## ACTION ITEM
Leave the pictures out. Return all other data exactly.

[Change detection data]

——————————

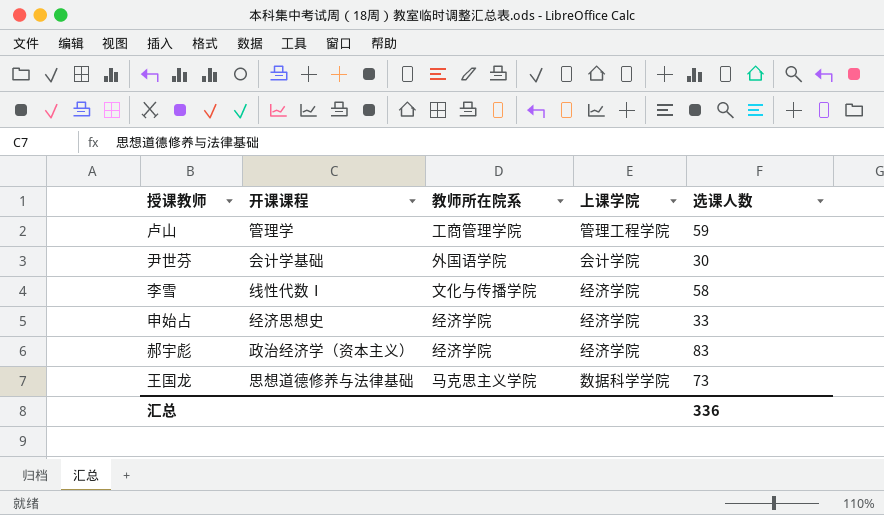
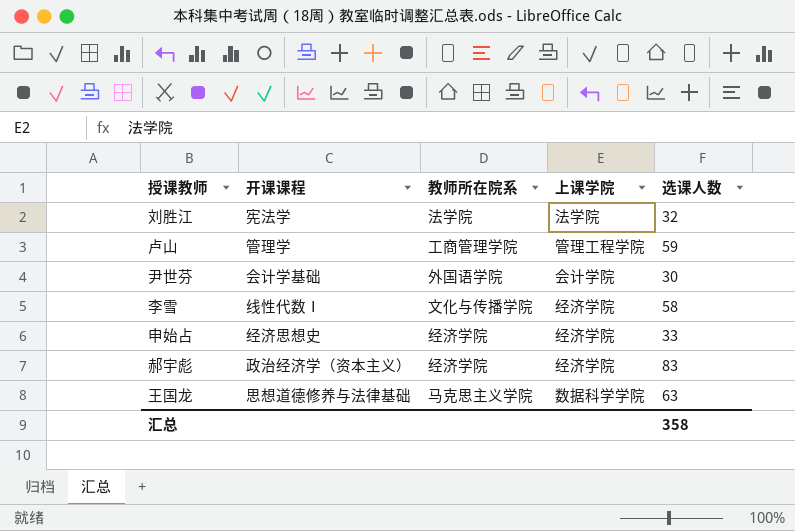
row 刘胜江: none -> 宪法学 | 法学院 | 法学院 | 32
王国龙 | 选课人数: 73 -> 63
汇总 | 选课人数: 336 -> 358

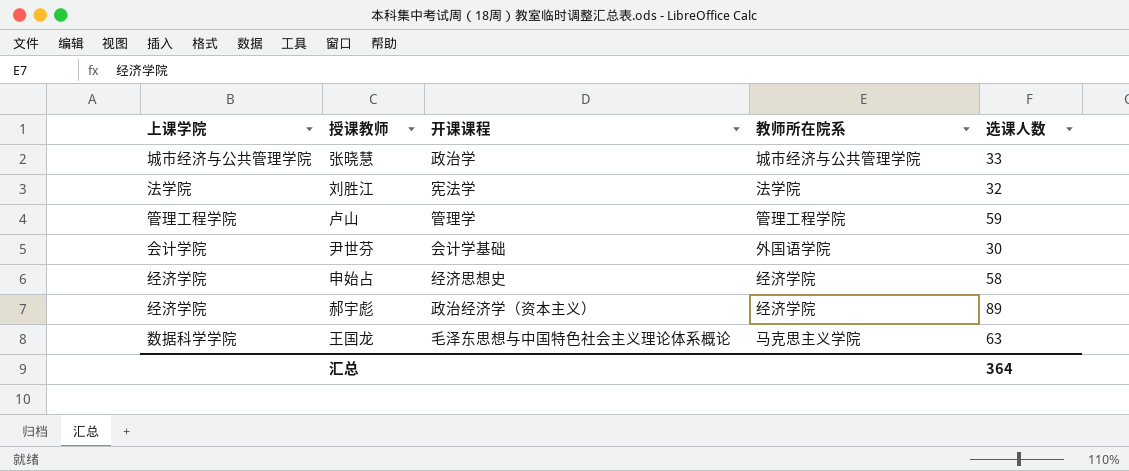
column 上课学院 | position: 4 -> 1
row 李雪: 线性代数Ⅰ | 文化与传播学院 | 经济学院 | 58 -> none
row 张晓慧: none -> 城市经济与公共管理学院 | 政治学 | 城市经济与公共管理学院 | 33
卢山 | 教师所在院系: 工商管理学院 -> 管理工程学院
申始占 | 选课人数: 33 -> 58
郝宇彪 | 选课人数: 83 -> 89
王国龙 | 开课课程: 思想道德修养与法律基础 -> 毛泽东思想与中国特色社会主义理论体系概论
汇总 | 选课人数: 358 -> 364

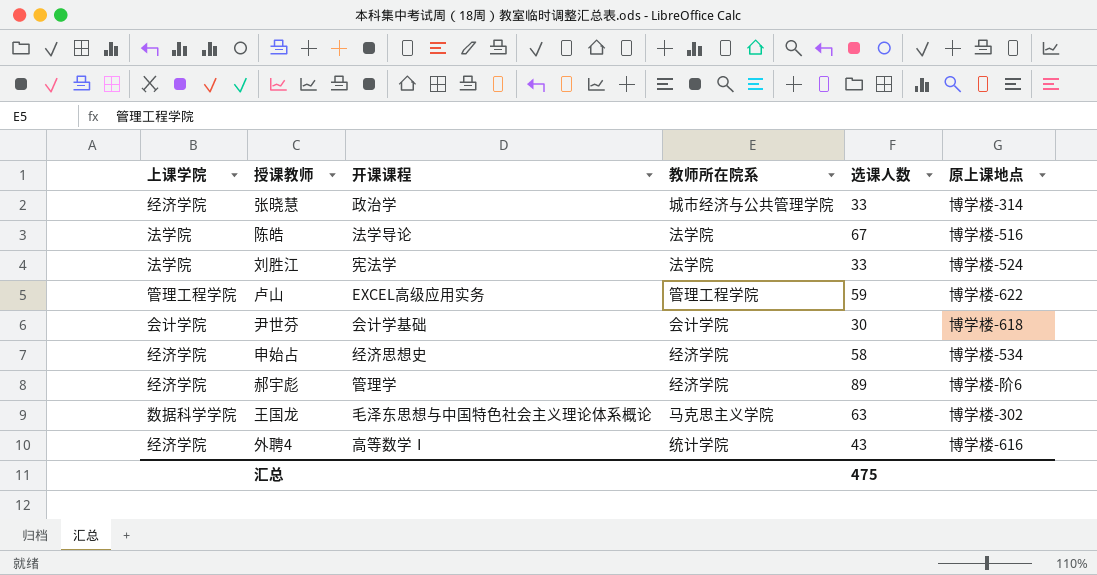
column 原上课地点 | position: none -> 6
张晓慧 | 上课学院: 城市经济与公共管理学院 -> 经济学院
row 陈皓: none -> 法学院 | 法学导论 | 法学院 | 67 | 博学楼-516
刘胜江 | 选课人数: 32 -> 33
卢山 | 开课课程: 管理学 -> EXCEL高级应用实务
尹世芬 | 教师所在院系: 外国语学院 -> 会计学院
郝宇彪 | 开课课程: 政治经济学（资本主义） -> 管理学
row 外聘4: none -> 经济学院 | 高等数学Ⅰ | 统计学院 | 43 | 博学楼-616
汇总 | 选课人数: 364 -> 475

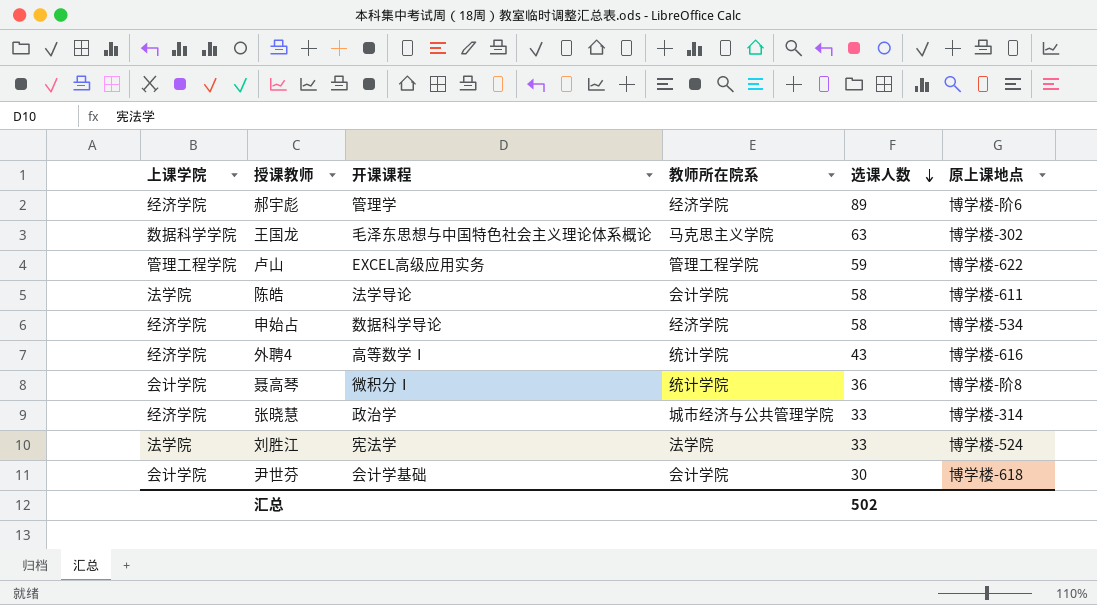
row order: none -> 选课人数 descending
陈皓 | 教师所在院系: 法学院 -> 会计学院
陈皓 | 选课人数: 67 -> 58
陈皓 | 原上课地点: 博学楼-516 -> 博学楼-611
申始占 | 开课课程: 经济思想史 -> 数据科学导论
row 聂高琴: none -> 会计学院 | 微积分Ⅰ | 统计学院 | 36 | 博学楼-阶8
汇总 | 选课人数: 475 -> 502

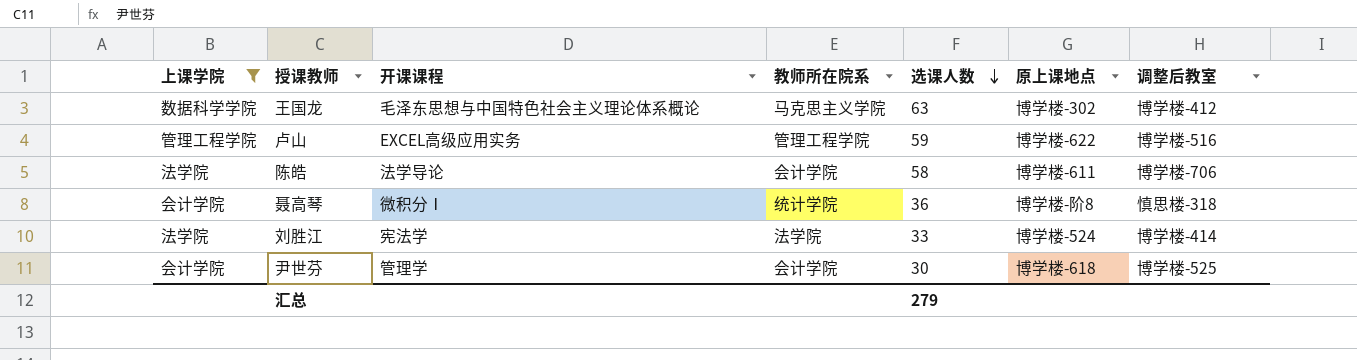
filter: none -> 上课学院 != 经济学院
column 调整后教室 | position: none -> 7
尹世芬 | 开课课程: 会计学基础 -> 管理学
汇总 | 选课人数: 502 -> 279

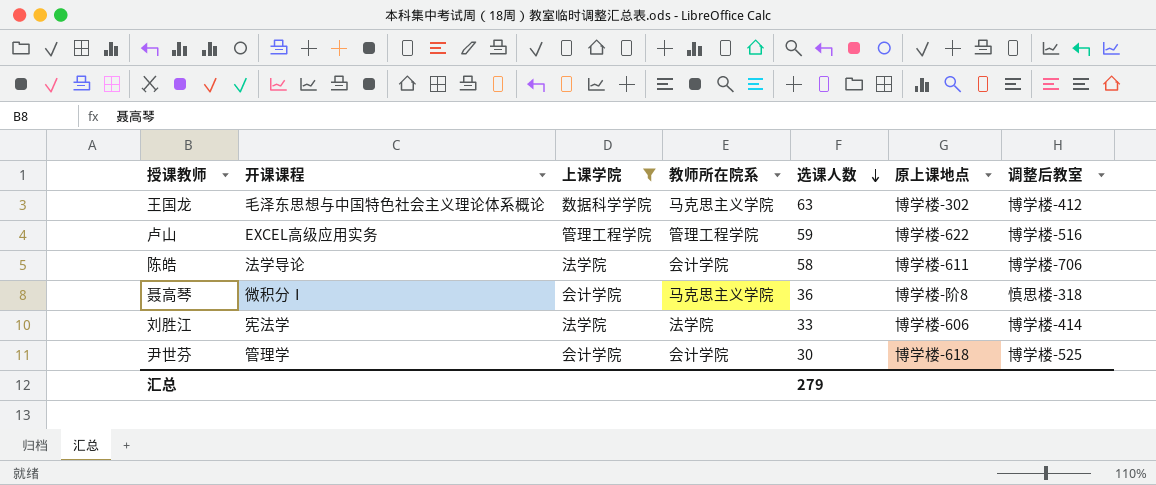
column 上课学院 | position: 1 -> 3
聂高琴 | 教师所在院系: 统计学院 -> 马克思主义学院
刘胜江 | 原上课地点: 博学楼-524 -> 博学楼-606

——————————

## TASK OUTPUT
row 刘胜江: none -> 宪法学 | 法学院 | 法学院 | 32
王国龙 | 选课人数: 73 -> 63
汇总 | 选课人数: 336 -> 358

column 上课学院 | position: 4 -> 1
row 李雪: 线性代数Ⅰ | 文化与传播学院 | 经济学院 | 58 -> none
row 张晓慧: none -> 城市经济与公共管理学院 | 政治学 | 城市经济与公共管理学院 | 33
卢山 | 教师所在院系: 工商管理学院 -> 管理工程学院
申始占 | 选课人数: 33 -> 58
郝宇彪 | 选课人数: 83 -> 89
王国龙 | 开课课程: 思想道德修养与法律基础 -> 毛泽东思想与中国特色社会主义理论体系概论
汇总 | 选课人数: 358 -> 364

column 原上课地点 | position: none -> 6
张晓慧 | 上课学院: 城市经济与公共管理学院 -> 经济学院
row 陈皓: none -> 法学院 | 法学导论 | 法学院 | 67 | 博学楼-516
刘胜江 | 选课人数: 32 -> 33
卢山 | 开课课程: 管理学 -> EXCEL高级应用实务
尹世芬 | 教师所在院系: 外国语学院 -> 会计学院
郝宇彪 | 开课课程: 政治经济学（资本主义） -> 管理学
row 外聘4: none -> 经济学院 | 高等数学Ⅰ | 统计学院 | 43 | 博学楼-616
汇总 | 选课人数: 364 -> 475

row order: none -> 选课人数 descending
陈皓 | 教师所在院系: 法学院 -> 会计学院
陈皓 | 选课人数: 67 -> 58
陈皓 | 原上课地点: 博学楼-516 -> 博学楼-611
申始占 | 开课课程: 经济思想史 -> 数据科学导论
row 聂高琴: none -> 会计学院 | 微积分Ⅰ | 统计学院 | 36 | 博学楼-阶8
汇总 | 选课人数: 475 -> 502

filter: none -> 上课学院 != 经济学院
column 调整后教室 | position: none -> 7
尹世芬 | 开课课程: 会计学基础 -> 管理学
汇总 | 选课人数: 502 -> 279

column 上课学院 | position: 1 -> 3
聂高琴 | 教师所在院系: 统计学院 -> 马克思主义学院
刘胜江 | 原上课地点: 博学楼-524 -> 博学楼-606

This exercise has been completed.